**WHAT YOU SHOULD DO**: Your reply should consist of the entries, copied exactly and stripped of images.

**GIVEN ENTRIES**:
□ □ □ □ □ □ □
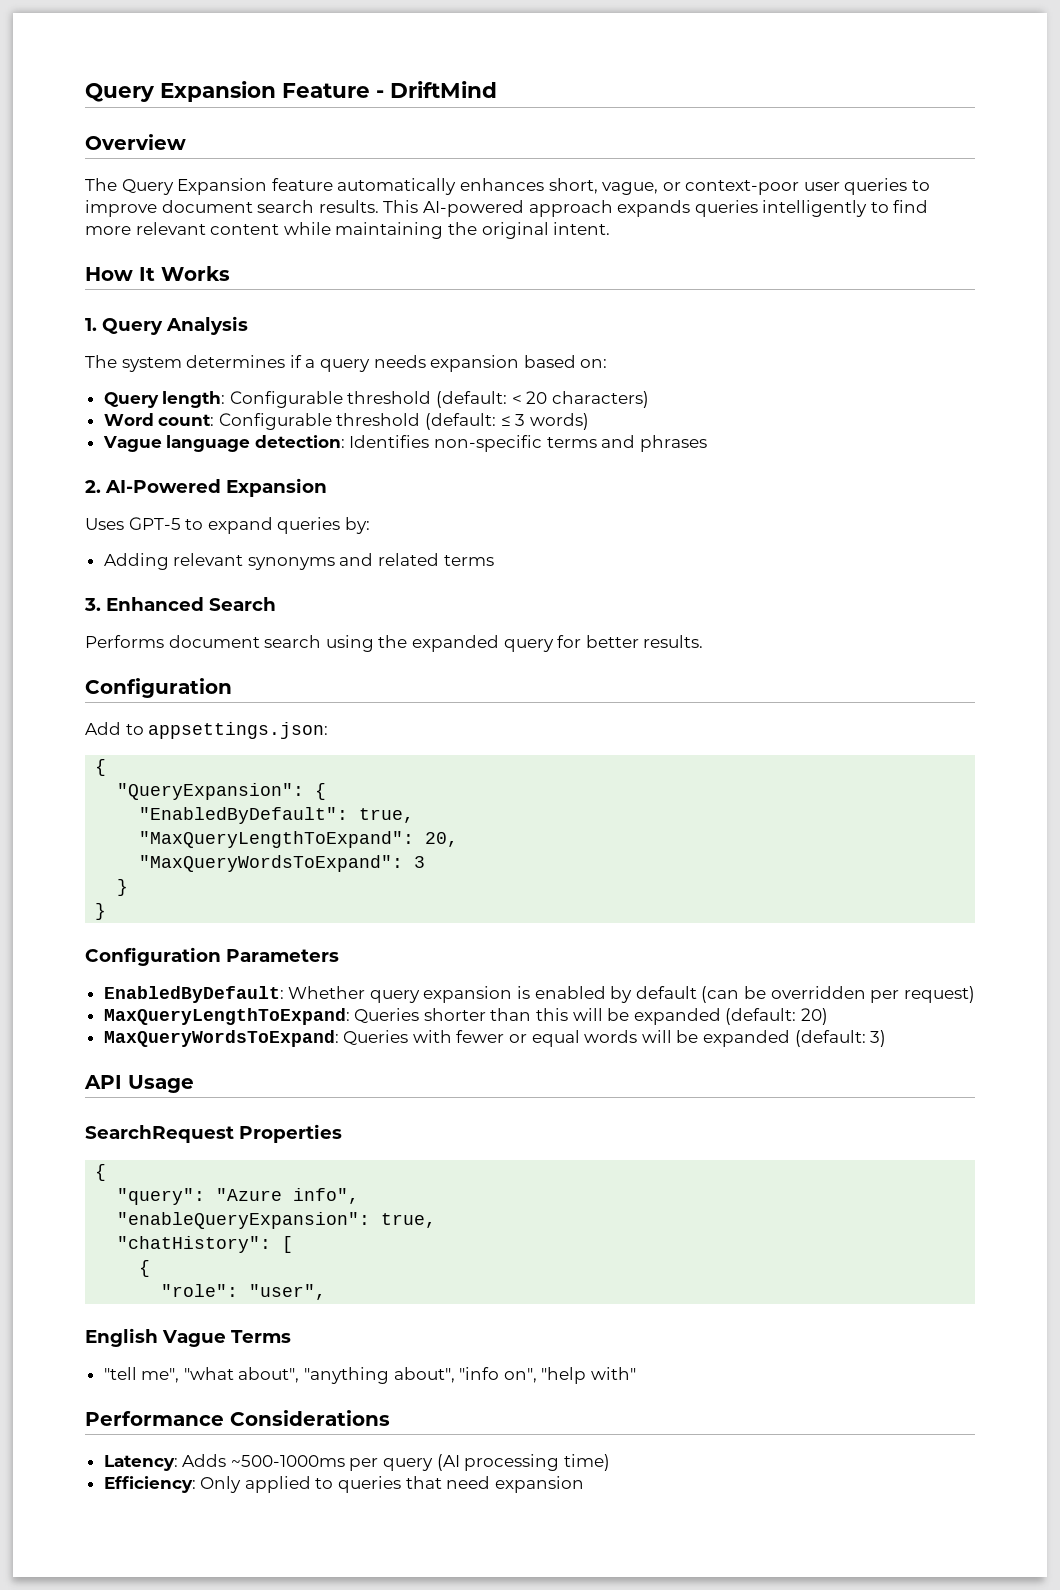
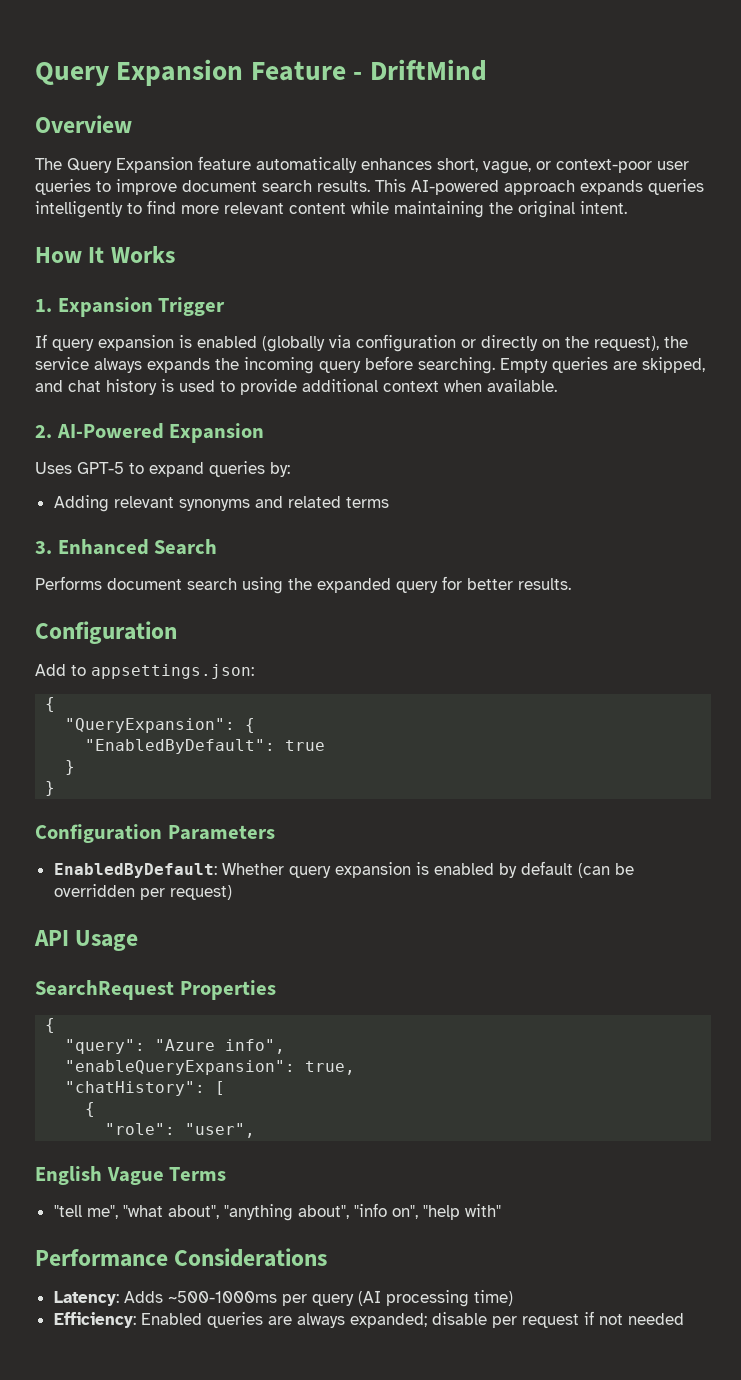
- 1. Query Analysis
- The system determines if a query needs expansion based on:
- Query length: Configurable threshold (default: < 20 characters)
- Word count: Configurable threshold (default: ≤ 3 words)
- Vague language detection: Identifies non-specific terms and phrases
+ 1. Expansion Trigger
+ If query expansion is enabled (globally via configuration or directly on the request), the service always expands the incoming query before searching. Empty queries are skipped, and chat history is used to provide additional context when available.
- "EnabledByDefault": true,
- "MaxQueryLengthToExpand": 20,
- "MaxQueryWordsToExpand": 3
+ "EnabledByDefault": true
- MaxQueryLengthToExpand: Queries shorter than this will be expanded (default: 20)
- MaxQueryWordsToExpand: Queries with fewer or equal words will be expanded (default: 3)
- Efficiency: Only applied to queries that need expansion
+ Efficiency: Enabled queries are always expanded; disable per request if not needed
□ □ □ □ □ □ □
**FINAL ANSWER**:
- 1. Query Analysis
- The system determines if a query needs expansion based on:
- Query length: Configurable threshold (default: < 20 characters)
- Word count: Configurable threshold (default: ≤ 3 words)
- Vague language detection: Identifies non-specific terms and phrases
+ 1. Expansion Trigger
+ If query expansion is enabled (globally via configuration or directly on the request), the service always expands the incoming query before searching. Empty queries are skipped, and chat history is used to provide additional context when available.
- "EnabledByDefault": true,
- "MaxQueryLengthToExpand": 20,
- "MaxQueryWordsToExpand": 3
+ "EnabledByDefault": true
- MaxQueryLengthToExpand: Queries shorter than this will be expanded (default: 20)
- MaxQueryWordsToExpand: Queries with fewer or equal words will be expanded (default: 3)
- Efficiency: Only applied to queries that need expansion
+ Efficiency: Enabled queries are always expanded; disable per request if not needed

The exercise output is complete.